Data under study: Begin

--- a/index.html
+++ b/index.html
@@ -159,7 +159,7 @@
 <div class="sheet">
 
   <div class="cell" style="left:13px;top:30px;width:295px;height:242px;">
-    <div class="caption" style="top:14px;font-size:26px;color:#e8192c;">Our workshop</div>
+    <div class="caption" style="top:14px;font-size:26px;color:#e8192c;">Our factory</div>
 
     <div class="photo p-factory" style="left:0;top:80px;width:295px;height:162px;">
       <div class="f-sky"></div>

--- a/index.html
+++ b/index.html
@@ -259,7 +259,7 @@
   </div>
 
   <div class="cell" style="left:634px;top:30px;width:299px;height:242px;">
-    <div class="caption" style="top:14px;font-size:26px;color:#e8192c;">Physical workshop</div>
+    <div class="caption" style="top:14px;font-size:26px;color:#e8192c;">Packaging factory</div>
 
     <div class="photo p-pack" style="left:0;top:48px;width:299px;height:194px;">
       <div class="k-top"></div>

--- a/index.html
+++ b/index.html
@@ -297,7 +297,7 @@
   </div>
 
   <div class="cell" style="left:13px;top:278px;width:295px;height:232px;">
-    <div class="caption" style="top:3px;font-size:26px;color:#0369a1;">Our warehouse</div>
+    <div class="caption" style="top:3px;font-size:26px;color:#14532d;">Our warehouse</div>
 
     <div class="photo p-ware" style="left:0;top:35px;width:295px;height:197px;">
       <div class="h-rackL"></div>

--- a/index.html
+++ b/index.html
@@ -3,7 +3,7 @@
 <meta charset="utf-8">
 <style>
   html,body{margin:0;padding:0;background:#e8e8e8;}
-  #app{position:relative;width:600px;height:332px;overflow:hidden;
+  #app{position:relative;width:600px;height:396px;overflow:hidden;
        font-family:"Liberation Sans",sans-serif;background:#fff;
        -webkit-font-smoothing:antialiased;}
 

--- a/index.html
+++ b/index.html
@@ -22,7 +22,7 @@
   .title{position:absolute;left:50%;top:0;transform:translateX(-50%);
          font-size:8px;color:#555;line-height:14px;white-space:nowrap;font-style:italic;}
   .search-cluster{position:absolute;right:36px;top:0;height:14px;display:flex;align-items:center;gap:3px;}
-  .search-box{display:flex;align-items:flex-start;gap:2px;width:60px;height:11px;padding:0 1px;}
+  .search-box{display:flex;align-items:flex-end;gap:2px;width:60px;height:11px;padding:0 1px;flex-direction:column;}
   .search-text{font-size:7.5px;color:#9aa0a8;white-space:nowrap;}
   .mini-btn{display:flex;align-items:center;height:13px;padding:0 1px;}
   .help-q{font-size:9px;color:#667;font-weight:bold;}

Data under study: End

[Exercise goal] The entries above must be returned exactly.

[Solution]
--- a/index.html
+++ b/index.html
@@ -159,7 +159,7 @@
 <div class="sheet">
 
   <div class="cell" style="left:13px;top:30px;width:295px;height:242px;">
-    <div class="caption" style="top:14px;font-size:26px;color:#e8192c;">Our workshop</div>
+    <div class="caption" style="top:14px;font-size:26px;color:#e8192c;">Our factory</div>
 
     <div class="photo p-factory" style="left:0;top:80px;width:295px;height:162px;">
       <div class="f-sky"></div>

--- a/index.html
+++ b/index.html
@@ -259,7 +259,7 @@
   </div>
 
   <div class="cell" style="left:634px;top:30px;width:299px;height:242px;">
-    <div class="caption" style="top:14px;font-size:26px;color:#e8192c;">Physical workshop</div>
+    <div class="caption" style="top:14px;font-size:26px;color:#e8192c;">Packaging factory</div>
 
     <div class="photo p-pack" style="left:0;top:48px;width:299px;height:194px;">
       <div class="k-top"></div>

--- a/index.html
+++ b/index.html
@@ -297,7 +297,7 @@
   </div>
 
   <div class="cell" style="left:13px;top:278px;width:295px;height:232px;">
-    <div class="caption" style="top:3px;font-size:26px;color:#0369a1;">Our warehouse</div>
+    <div class="caption" style="top:3px;font-size:26px;color:#14532d;">Our warehouse</div>
 
     <div class="photo p-ware" style="left:0;top:35px;width:295px;height:197px;">
       <div class="h-rackL"></div>

--- a/index.html
+++ b/index.html
@@ -3,7 +3,7 @@
 <meta charset="utf-8">
 <style>
   html,body{margin:0;padding:0;background:#e8e8e8;}
-  #app{position:relative;width:600px;height:332px;overflow:hidden;
+  #app{position:relative;width:600px;height:396px;overflow:hidden;
        font-family:"Liberation Sans",sans-serif;background:#fff;
        -webkit-font-smoothing:antialiased;}
 

--- a/index.html
+++ b/index.html
@@ -22,7 +22,7 @@
   .title{position:absolute;left:50%;top:0;transform:translateX(-50%);
          font-size:8px;color:#555;line-height:14px;white-space:nowrap;font-style:italic;}
   .search-cluster{position:absolute;right:36px;top:0;height:14px;display:flex;align-items:center;gap:3px;}
-  .search-box{display:flex;align-items:flex-start;gap:2px;width:60px;height:11px;padding:0 1px;}
+  .search-box{display:flex;align-items:flex-end;gap:2px;width:60px;height:11px;padding:0 1px;flex-direction:column;}
   .search-text{font-size:7.5px;color:#9aa0a8;white-space:nowrap;}
   .mini-btn{display:flex;align-items:center;height:13px;padding:0 1px;}
   .help-q{font-size:9px;color:#667;font-weight:bold;}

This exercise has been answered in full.